[Wikipedia-l] Re: Categories in the PHP script

Simon Kissane sj_kissane at yahoo.com
Sun Jan 13 17:57:05 UTC 2002


--- Robert Bihlmeyer <robbe+wiki at orcus.priv.at> wrote:
[snip]
> * Why is this scheme better than Magnus's (noting on
> a page itself that it belongs to categories X, Y,
Z)?
> 
> Almost no good category list is just a random jumble
> of links.
I both agree and disagree. An organized collection of
links can be useful. But an alphabetical list of
articles in the category can still be quite useful. 

I know it might sound like a bit of an overkill, but
we could have both -- we could have organized and
unorganized category pages, the unorganized ones
automatically generated, the organized ones made by
hand. Since we'd only have to maintain one (the
organized one), its really no more work than we have
at the moment.

I think generating category pages to display to the
user is only one use for categories -- there are uses
for software-understood categories as well, like siome
of the uses I and Larry have mentioned in our
respective posts. So a categorisation that doesn't
automatically feed into the category page might still
be useful.

> For example [[Prime ministers of Great Britain]] 
> should probably be sorted in chronological 
> order.
Ideally, I'd like to have the software understand
objects like "Incumbent", with little fields of data
like "Office, Name, Start Date, End Date"... That way
we could produce little databases of office holders,
etc... They could be used to generate a category,
sorted whichever way you wish. And, since they'd be
databases, the information in them would be easily
available to dumb software (exactly what you'd do with
it though, I don't know.) I've been thinking about
doing this, although its not really a priority at the
moment.

> "Proper" categories like [[Computer science]]
> are best represented by dividing the listing into
> subfields (as done in the current page).
Well, my suggestion was that they would be
subcategories, or independent categories in their own
life... so an algorithm could go in the category
[[Computer Science/Algorithms]], or alternatively in
both the [[Computer Science]] category and the
[[Algorithms]] category. Using a modification of
Magnus' proposal you could display the contents of
multiple categories on the one page.

> Magnus's scheme could support this via more 
> complicated syntax (e.g. {{{CATEGORY P.M. of Great 
> Britain;1985}}}, or
> {{{CATEGORY Computer science;Algorithms}}}), but
that
> reeks a bit of overengineering.
I think in the case of Algorithms, it makes sense.
Most category systems permit subcategories, so why not
have a "Computer Science/Algorithms" category?

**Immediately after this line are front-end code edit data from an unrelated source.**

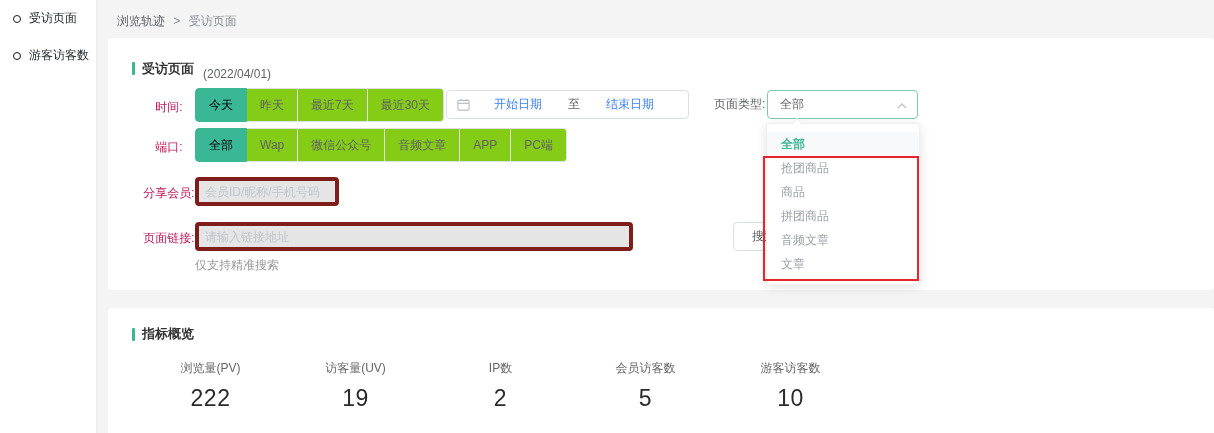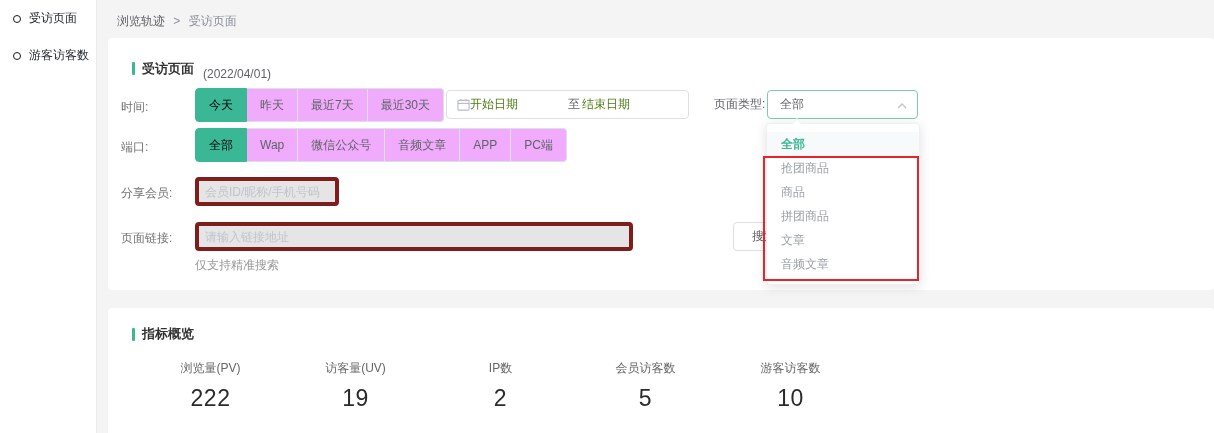--- a/index.html
+++ b/index.html
@@ -36,41 +36,41 @@
   .card-filters { top:38px; height:252px; }
   .card-metrics { top:308px; height:130px; }
 
   .card-title { position:absolute; left:24px; display:flex; align-items:center; gap:7px; }
   .title-bar { width:3px; height:13px; background:#3ab795; border-radius:1px; }
   .title-text { font-size:13px; font-weight:bold; color:#333; }
   .title-date { font-size:12px; color:#606266; margin-left:2px;margin-top:11px; }
 
   
   .row-label {
-    position:absolute; left:13px; width:72px; font-size:12px; color:#737373;
+    position:absolute; left:25px; width:72px; font-size:12px; color:#be185d;text-align:center;
   }
 
   .btn-group { position:absolute; left:87px; display:flex; }
   .seg-btn {
-    height:34px; line-height:32px; padding:0 13px; background:#f0abfc;
+    height:34px; line-height:32px; padding:0 13px; background:#84cc16;
     border:1px solid #dcdfe6; border-left-width:0; color:#606266; font-size:12px;
     cursor:pointer; white-space:nowrap;
   }
   .seg-btn:first-child { border-left-width:1px; border-radius:4px 0 0 4px; }
   .seg-btn:last-child { border-radius:0 4px 4px 0; }
   .seg-btn.selected {
     background:#3ab795; border-color:#3ab795; color:#000000;
   }
 
   .date-range {
     position:absolute; left:338px; top:52px; width:243px; height:29px;
     border:1px solid #dcdfe6; border-radius:4px; background:#fff;
     display:flex; align-items:center; padding:0 10px; cursor:pointer;
   }
-  .date-range .ph { flex:1; text-align:left; color:#4d7c0f; font-size:12px; }
+  .date-range .ph { flex:1; text-align:center; color:#3b82f6; font-size:12px; }
   .date-range .to { color:#606266; font-size:12px; padding:0 2px; }
   .cal-icon { display:flex; align-items:center; }
 
   .pagetype-label { position:absolute; left:606px; top:52px; height:29px; line-height:29px; color:#606266; font-size:12px; }
   .select-box {
     position:absolute; left:659px; top:52px; width:151px; height:29px;
     border:1px solid #79ccb0; border-radius:4px; background:#fff;
     display:flex; align-items:center; justify-content:space-between;
     padding:0 10px 0 12px; cursor:pointer;
   }
@@ -199,22 +199,22 @@
   <div class="hint">仅支持精准搜索</div>
 
 </section>
 
 <div class="dropdown-panel">
   <div class="dropdown-notch"></div>
   <div class="dd-item selected">全部</div>
   <div class="dd-item">抢团商品</div>
   <div class="dd-item">商品</div>
   <div class="dd-item">拼团商品</div>
+  <div class="dd-item">音频文章</div>
   <div class="dd-item">文章</div>
-  <div class="dd-item">音频文章</div>
 </div>
 
 <div class="red-annotation"></div>
 
 <section class="card card-metrics">
   <div class="card-title" style="top:17px;">
     <span class="title-bar"></span>
     <span class="title-text">指标概览</span>
   </div>
   <div class="stats-row">

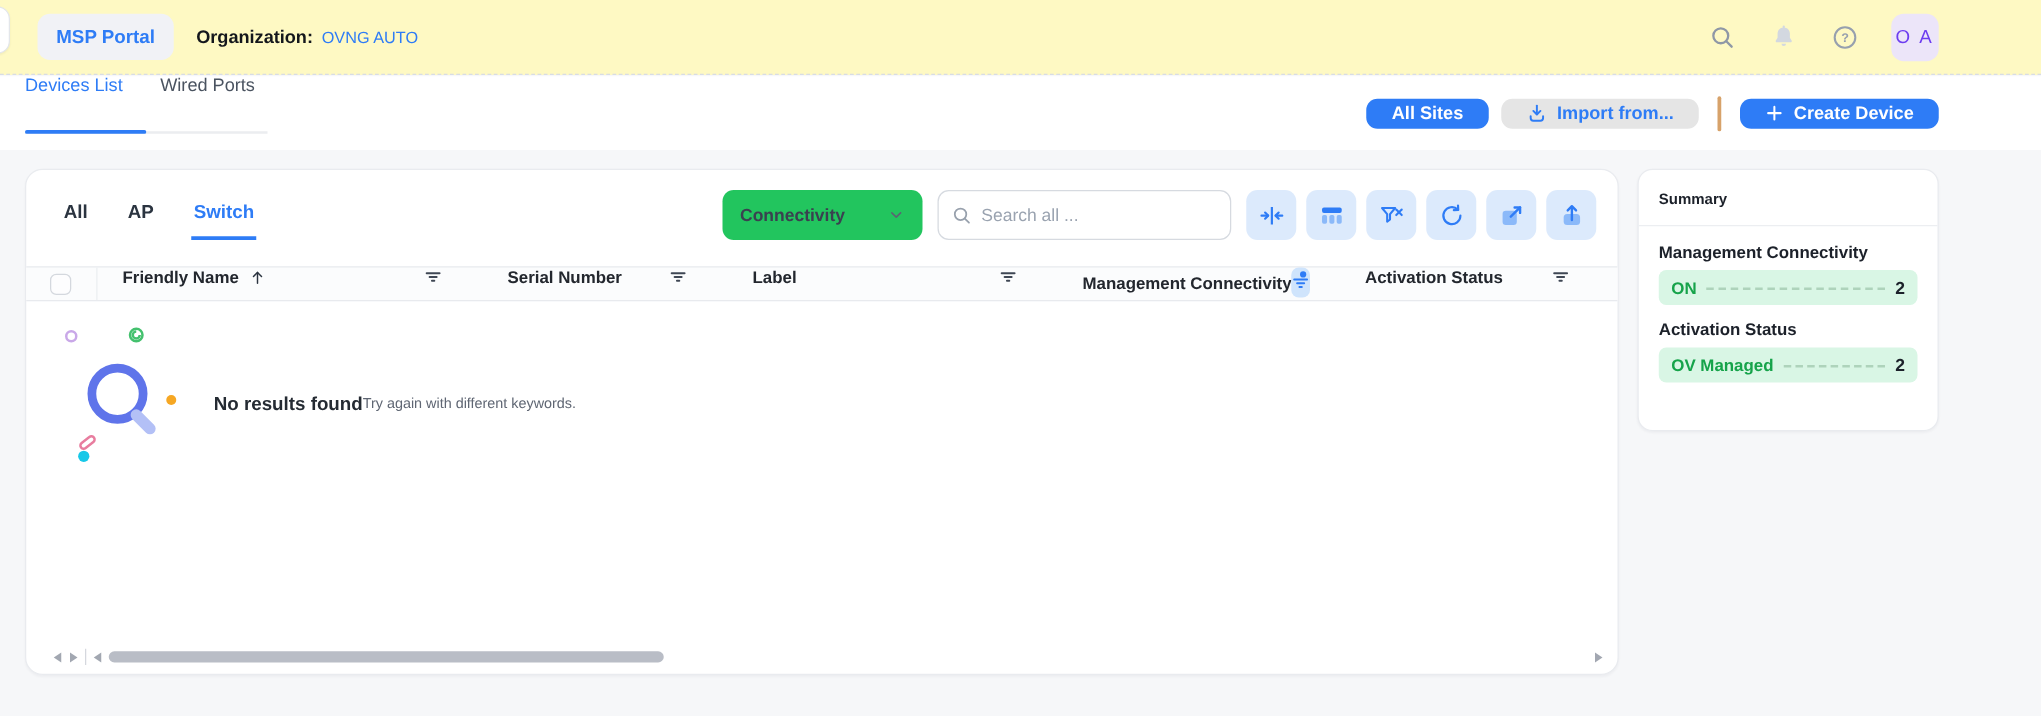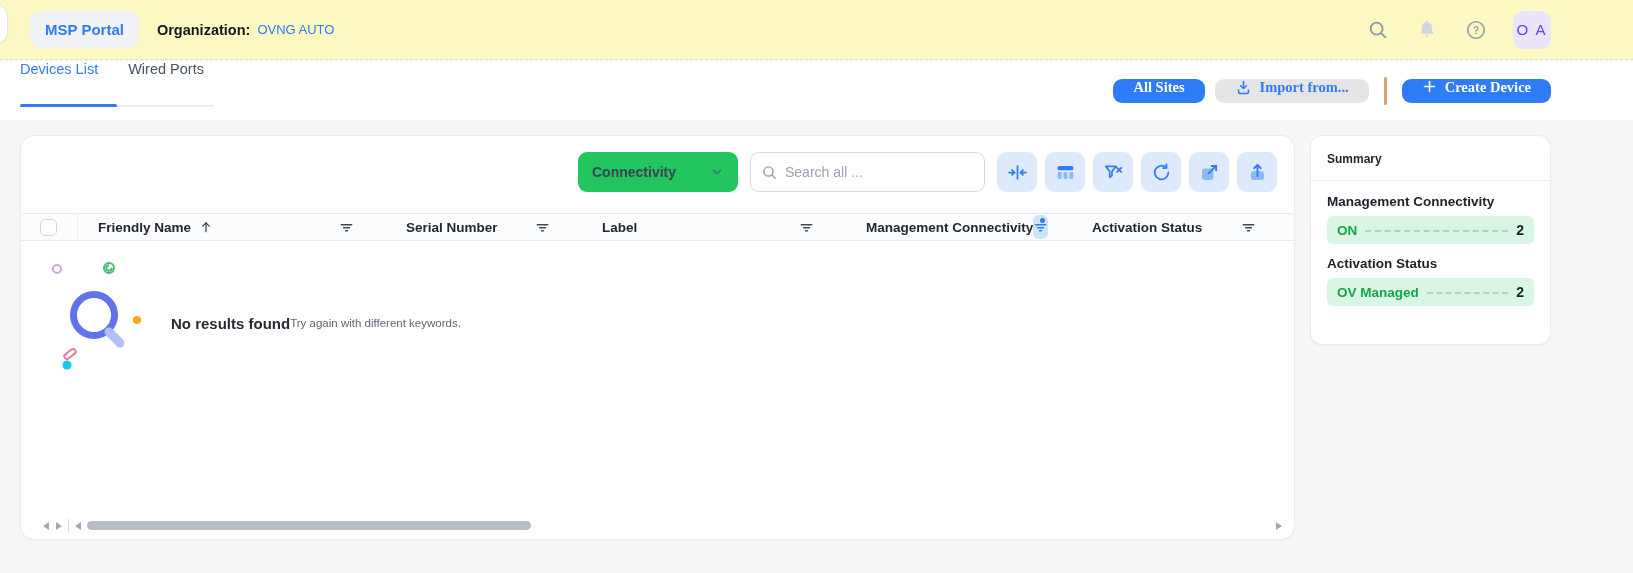--- a/index.html
+++ b/index.html
@@ -28,21 +28,21 @@
 
   
   .navbar{position:absolute;top:61px;left:0;right:0;height:59px;background:#fff;display:flex;align-items:center;padding:0 82px 0 20px;}
   .nav-tabs{position:relative;height:59px;display:flex;align-items:flex-start;gap:30px;}
   .nav-tab{font-size:14.5px;cursor:pointer;padding-bottom:2px;}
   .nav-tab.active{color:var(--accent);font-weight:400;}
   .nav-tab.inactive{color:#4a5360;}
   .nav-track{position:absolute;top:44px;left:0;width:194px;height:2px;background:#ebedf0;}
   .nav-indicator{position:absolute;top:43px;left:0;width:97px;height:3px;background:var(--accent);border-radius:2px;}
   .nav-actions{margin-left:auto;display:flex;align-items:center;gap:10px;}
-  .btn{height:24px;border:none;border-radius:9px;display:inline-flex;gap:8px;font-weight:700;font-size:14.5px;padding:0 20px;cursor:pointer;font-family:Liberation Serif, serif;}
+  .btn{height:24px;border:none;border-radius:9px;display:inline-flex;align-items:center;gap:8px;font-weight:700;font-size:14.5px;padding:0 20px;cursor:pointer;font-family:Liberation Sans, sans-serif;}
   .btn-primary{background:var(--accent);color:#fff;}
   .btn-soft{background:#e5e5e5;color:var(--accent);}
   .v-divider{width:3px;height:28px;border-radius:2px;background:#d7a26a;margin:0 5px;}
 
   
   .main-card{position:absolute;left:20px;top:135px;width:1275px;height:405px;background:#fff;border:1px solid #e9ebef;border-radius:14px;box-shadow:0 1px 2px rgba(16,24,40,.04);}
   .card-toolbar{display:flex;align-items:center;padding:16px 17px 0 28px;}
   .type-tabs{display:flex;gap:28px;align-items:center;}
   .type-tab{font-size:15px;font-weight:600;color:#2b3440;cursor:pointer;position:relative;padding:8px 2px 14px;}
   .type-tab.active{color:var(--accent);font-weight:700;}
@@ -51,21 +51,21 @@
   .dropdown{width:160px;height:40px;background:#22c55e;border-radius:9px;display:flex;align-items:center;padding:0 14px;cursor:pointer;}
   .dropdown .dd-label{font-size:14px;font-weight:600;color:#3a4150;}
   .dropdown .dd-chevron{margin-left:auto;display:flex;}
   .searchbox{width:235px;height:40px;background:#fff;border:1px solid #d6dae0;border-radius:9px;display:flex;align-items:center;padding:0 10px;gap:7px;}
   .searchbox input{border:none;outline:none;flex:1;font-size:14px;color:#3a4150;font-family:inherit;background:transparent;}
   .searchbox input::placeholder{color:#9aa3b0;}
   .icon-btns{display:flex;gap:8px;}
   .icon-btn{width:40px;height:40px;border:none;border-radius:9px;background:var(--icon-btn-bg);display:inline-flex;align-items:center;justify-content:center;cursor:pointer;}
 
   
-  .table-header{margin-top:21px;height:28px;background:#fbfcfd;border-top:1px solid var(--border);border-bottom:1px solid var(--border);display:flex;align-items:center;font-size:13.5px;font-weight:700;color:var(--dark);}
+  .table-header{margin-top:21px;height:28px;background:#fbfcfd;border-top:1px solid var(--border);border-bottom:1px solid var(--border);display:flex;align-items:flex-start;font-size:13.5px;font-weight:700;color:var(--dark);}
   .cb-cell{width:57px;align-self:stretch;display:flex;align-items:center;padding-left:19px;border-right:1px solid #eceef1;}
   .checkbox{width:17px;height:17px;border:1.5px solid #d4d8de;border-radius:5px;background:#fdfdfe;cursor:pointer;}
   .th{display:flex;align-items:center;padding-left:20px;cursor:pointer;}
   .th .th-label{white-space:nowrap;}
   .th .spacer{flex:1;}
   .c1{width:308px;}.c2{width:196px;}.c3{width:264px;}.c4{width:226px;}.c5{flex:1;}
   .filter-ic{margin-right:32px;display:inline-flex;cursor:pointer;}
   .c5 .filter-ic{margin-right:38px;}
   .filter-active{width:24px;height:24px;border-radius:6px;background:#cfe4fc;display:inline-flex;align-items:center;justify-content:center;position:relative;margin-right:24px;cursor:pointer;}
   .filter-active .dot{position:absolute;top:3px;right:3px;width:5px;height:5px;border-radius:50%;background:var(--accent);}
@@ -161,20 +161,25 @@
             </svg>
         </span>
         <span>Create Device</span>
       </button>
     </div>
   </div>
 
   <div class="main-card">
 
     <div class="card-toolbar">
+      <div class="type-tabs">
+        <span class="type-tab">All</span>
+        <span class="type-tab">AP</span>
+        <span class="type-tab active">Switch</span>
+      </div>
 
       <div class="toolbar-right">
         <div class="dropdown">
           <span class="dd-label">Connectivity</span>
           <span class="dd-chevron">
             <svg width="14" height="14" viewBox="0 0 24 24" fill="none">
                 <polyline points="6,9 12,15 18,9" stroke="#5b6472" stroke-width="2.2" fill="none" stroke-linecap="round" stroke-linejoin="round"></polyline>
               </svg>
           </span>
         </div>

As to the P.M, well, I agree with you that seems a bit
overengineered.

> Plus writers would have to coordinate their efforts 
> (choose the same subcategorisation, and/or sort 
> order) -- coordination is easier done on a single 
> page (the category) than across a number of pages.
I don't envision the primary responsibility for
categorisation necessarily being with the writer of
the page. Writing articles, and categorising them, are
different tasks, and don't need to be done by the same
people. (One is like an author, the other like a
librarian.)

> So the promise of "just editing one page instead of
> two or more" is a fallacy IMO. Even with the 
> extended synatx above, you'd first have to
> check out the category page(s) to see the existing
> layout before you could sensibly write the correct 
> category link(s).
Well, it depends on how well you know the category,
and how it is organized. If you are thinking of just
assigning things to major categories, like "Physics",
or "Philosophy" and "History", and we are in the
process of assigning 20,000 articles to these major
categories, then just being able to click "Edit this
page", add "{{CATEGORY}}}" and save is a lot simpler.